**Web document revisions:**
==================================================
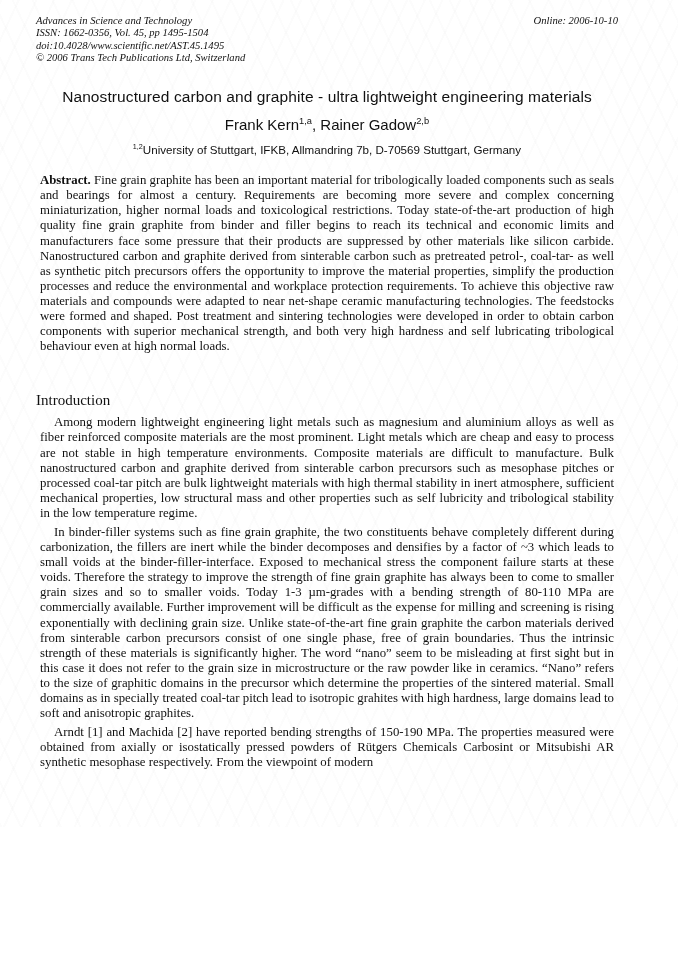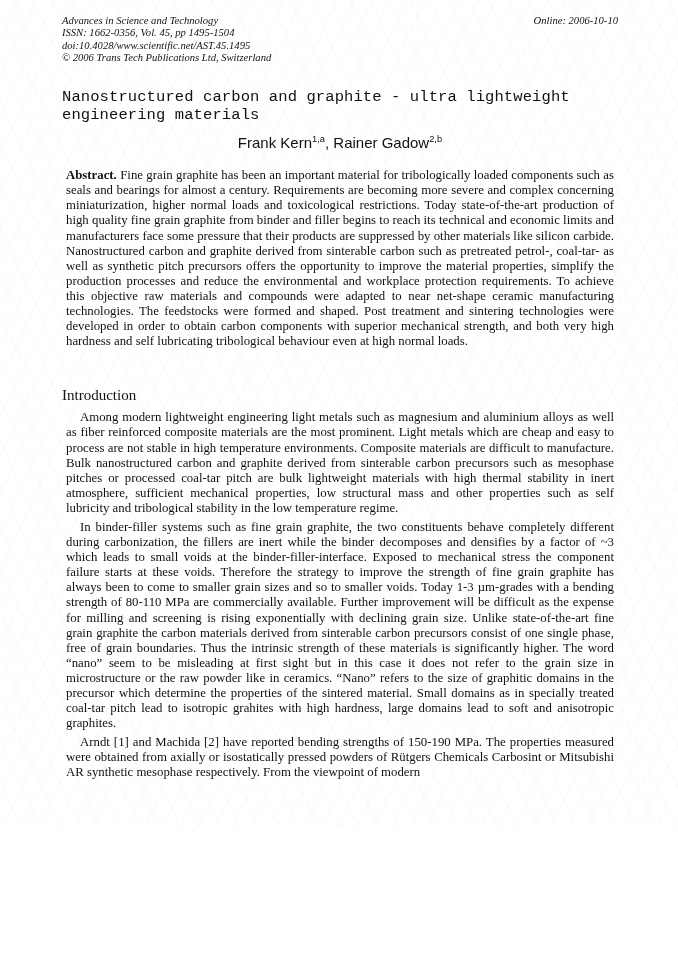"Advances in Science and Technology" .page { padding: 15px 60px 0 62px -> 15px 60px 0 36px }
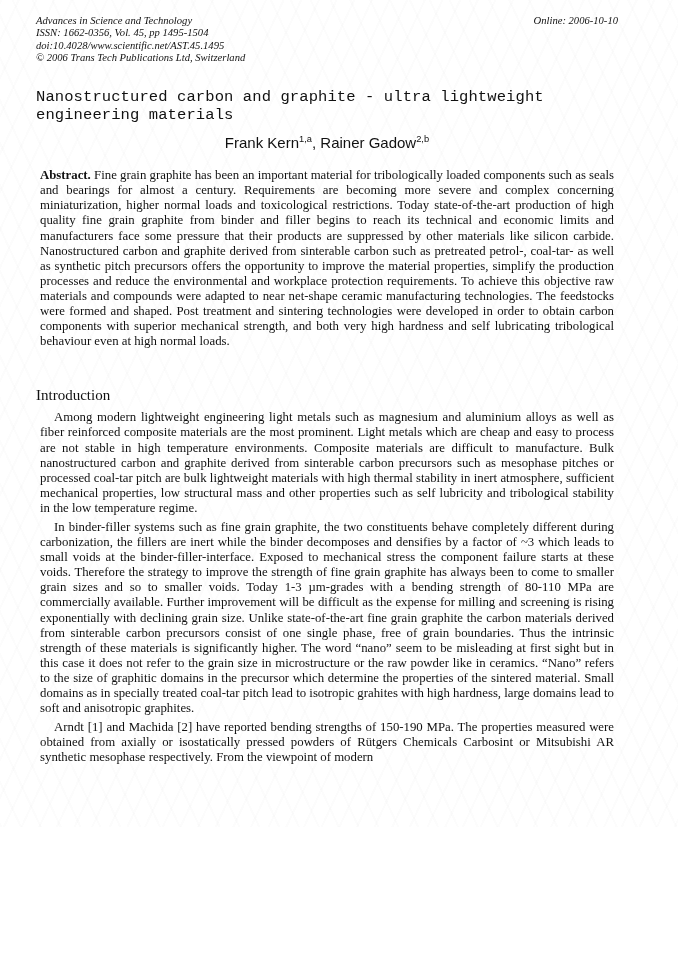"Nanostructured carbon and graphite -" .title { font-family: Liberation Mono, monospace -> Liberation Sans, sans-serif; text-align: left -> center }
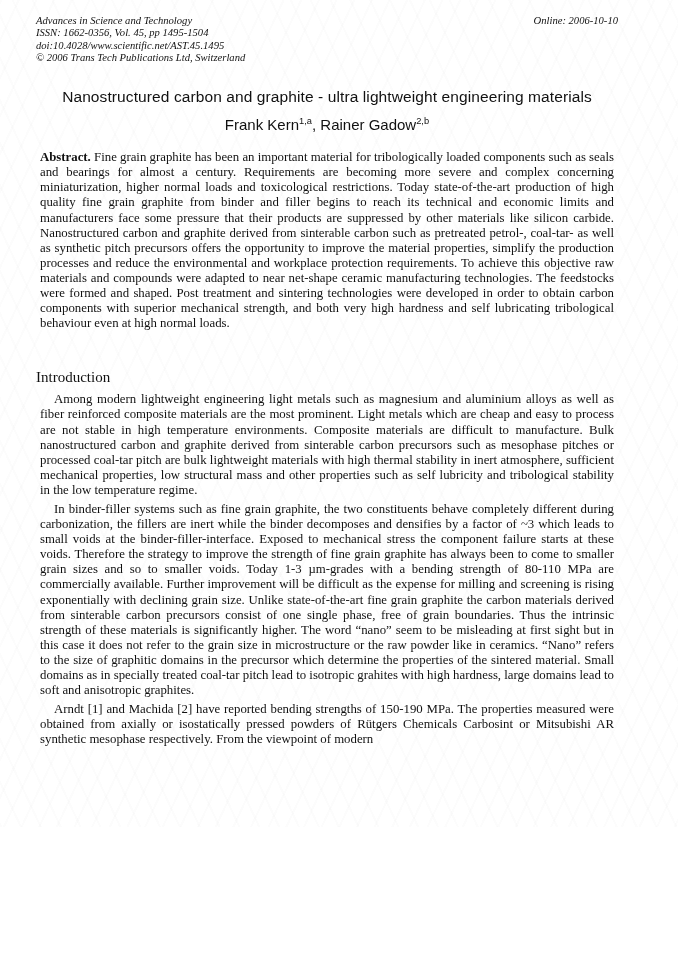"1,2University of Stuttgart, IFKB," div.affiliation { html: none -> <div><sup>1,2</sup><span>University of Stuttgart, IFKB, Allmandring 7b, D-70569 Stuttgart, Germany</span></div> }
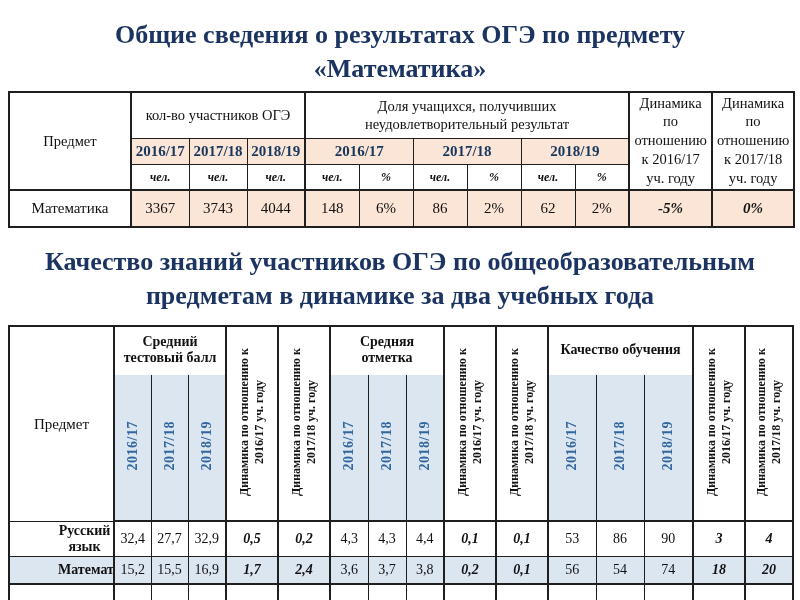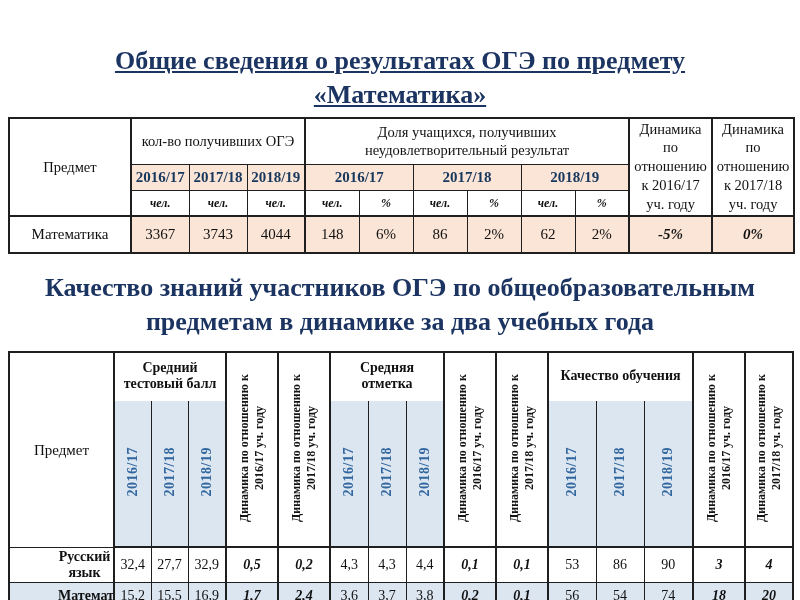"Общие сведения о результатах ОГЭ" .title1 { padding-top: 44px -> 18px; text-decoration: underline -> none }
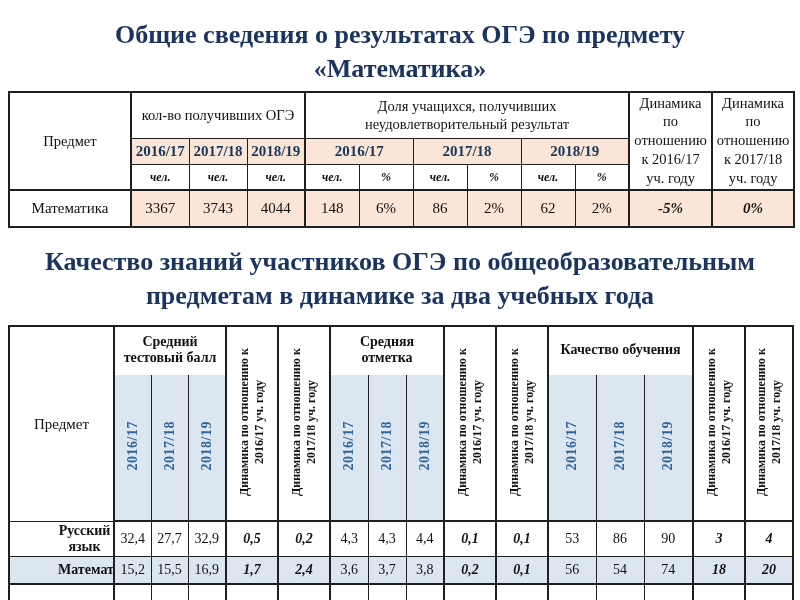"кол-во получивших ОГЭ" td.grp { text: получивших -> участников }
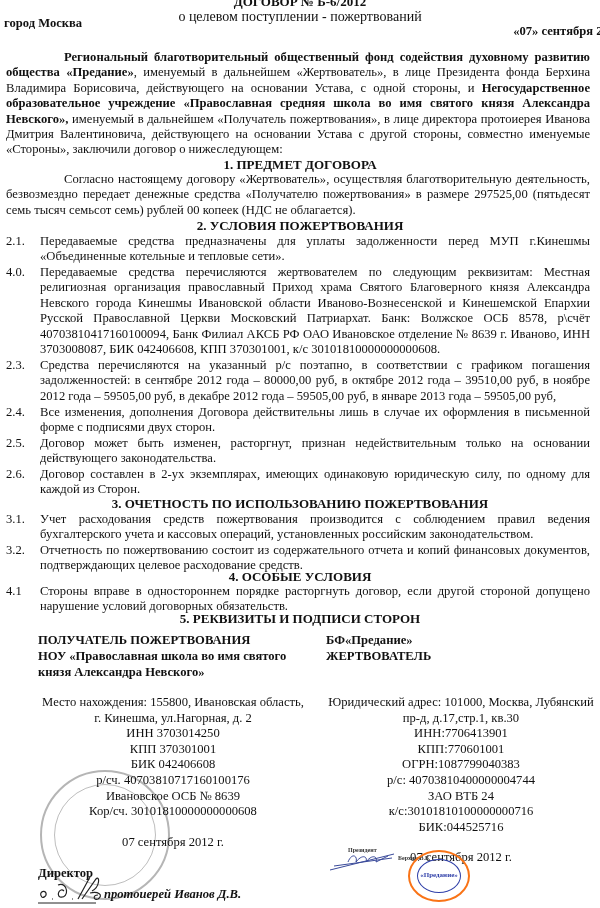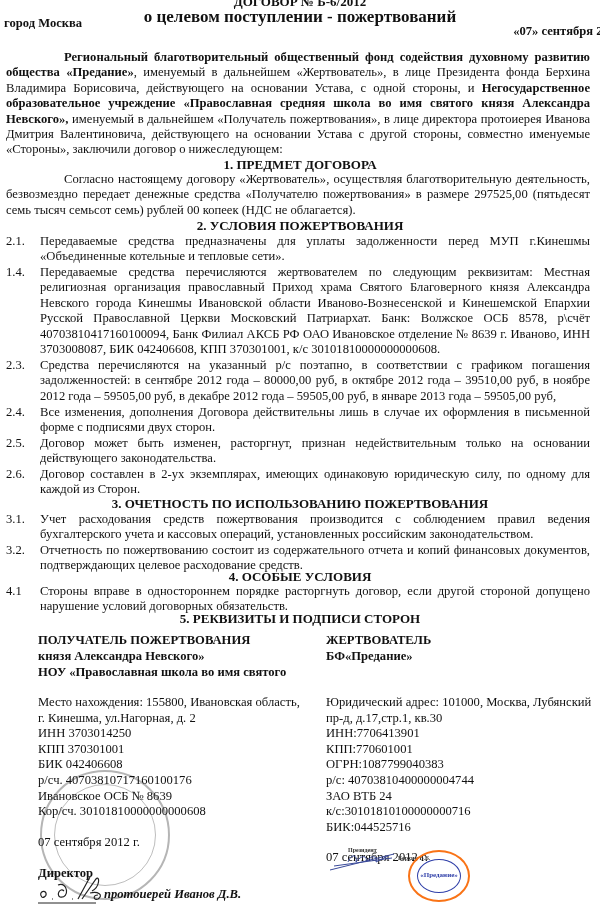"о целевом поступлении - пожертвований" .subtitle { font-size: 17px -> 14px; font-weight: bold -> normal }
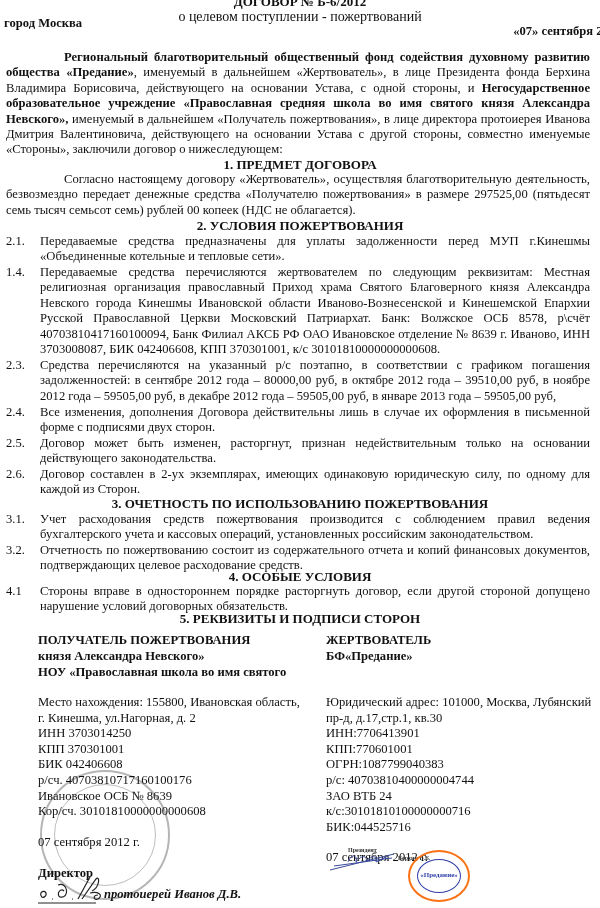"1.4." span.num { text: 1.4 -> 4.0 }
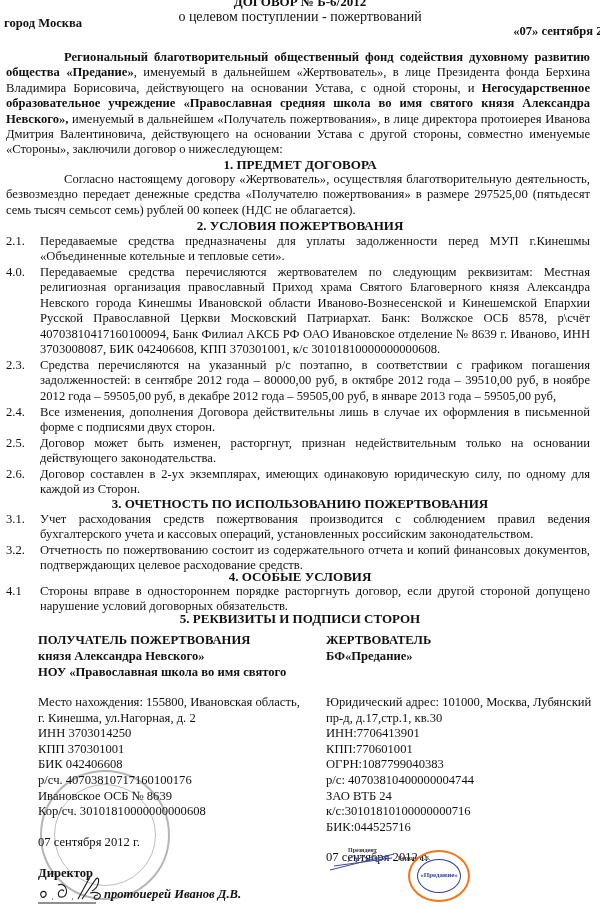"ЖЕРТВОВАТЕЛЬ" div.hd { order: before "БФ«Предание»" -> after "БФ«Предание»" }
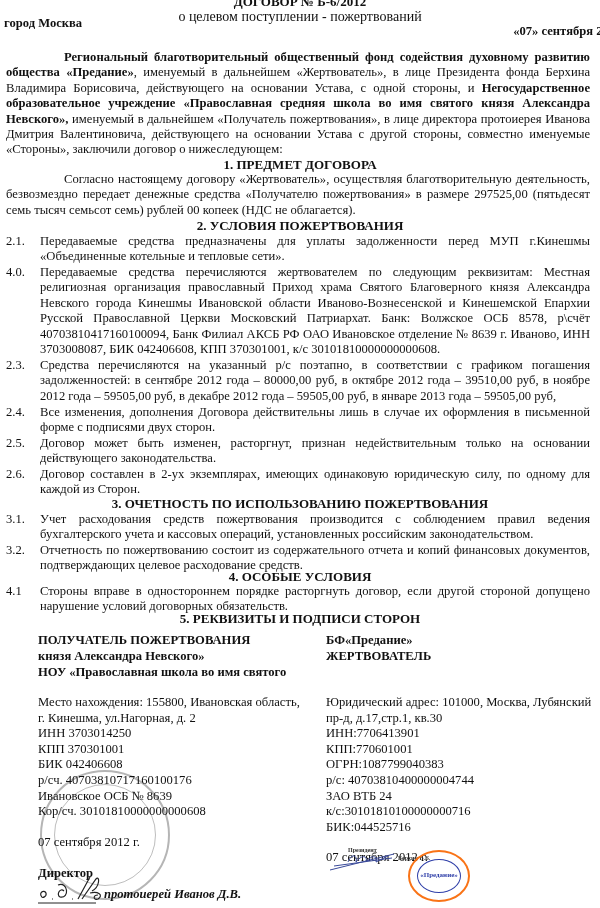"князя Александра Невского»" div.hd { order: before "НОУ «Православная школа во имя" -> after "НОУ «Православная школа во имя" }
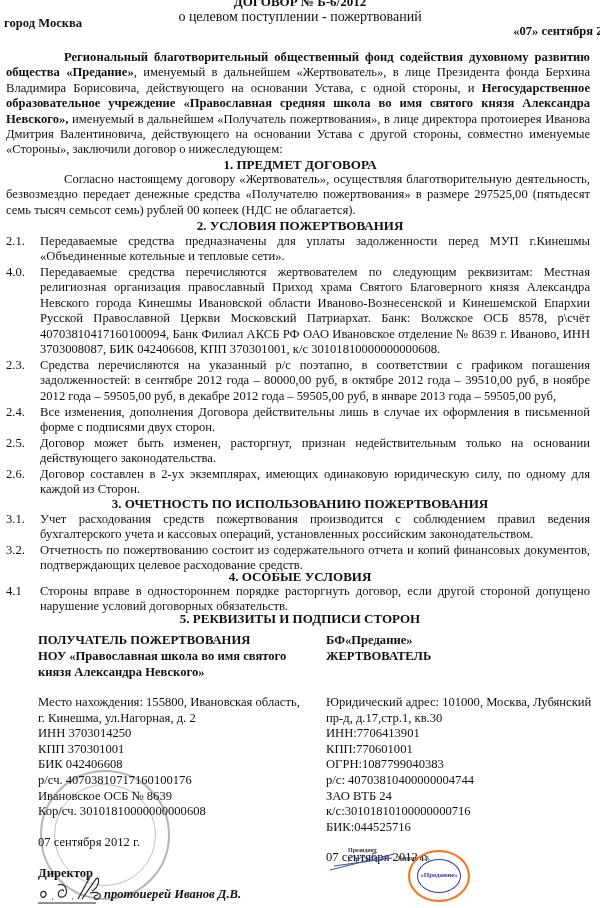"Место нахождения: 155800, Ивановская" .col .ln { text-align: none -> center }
==================================================
**What is needed:** Transcribe every entry word for word, excluding images.

**Written solution:**
"Advances in Science and Technology" .page { padding: 15px 60px 0 62px -> 15px 60px 0 36px }
"Nanostructured carbon and graphite -" .title { font-family: Liberation Mono, monospace -> Liberation Sans, sans-serif; text-align: left -> center }
"1,2University of Stuttgart, IFKB," div.affiliation { html: none -> <div><sup>1,2</sup><span>University of Stuttgart, IFKB, Allmandring 7b, D-70569 Stuttgart, Germany</span></div> }
"Общие сведения о результатах ОГЭ" .title1 { padding-top: 44px -> 18px; text-decoration: underline -> none }
"кол-во получивших ОГЭ" td.grp { text: получивших -> участников }
"о целевом поступлении - пожертвований" .subtitle { font-size: 17px -> 14px; font-weight: bold -> normal }
"1.4." span.num { text: 1.4 -> 4.0 }
"ЖЕРТВОВАТЕЛЬ" div.hd { order: before "БФ«Предание»" -> after "БФ«Предание»" }
"князя Александра Невского»" div.hd { order: before "НОУ «Православная школа во имя" -> after "НОУ «Православная школа во имя" }
"Место нахождения: 155800, Ивановская" .col .ln { text-align: none -> center }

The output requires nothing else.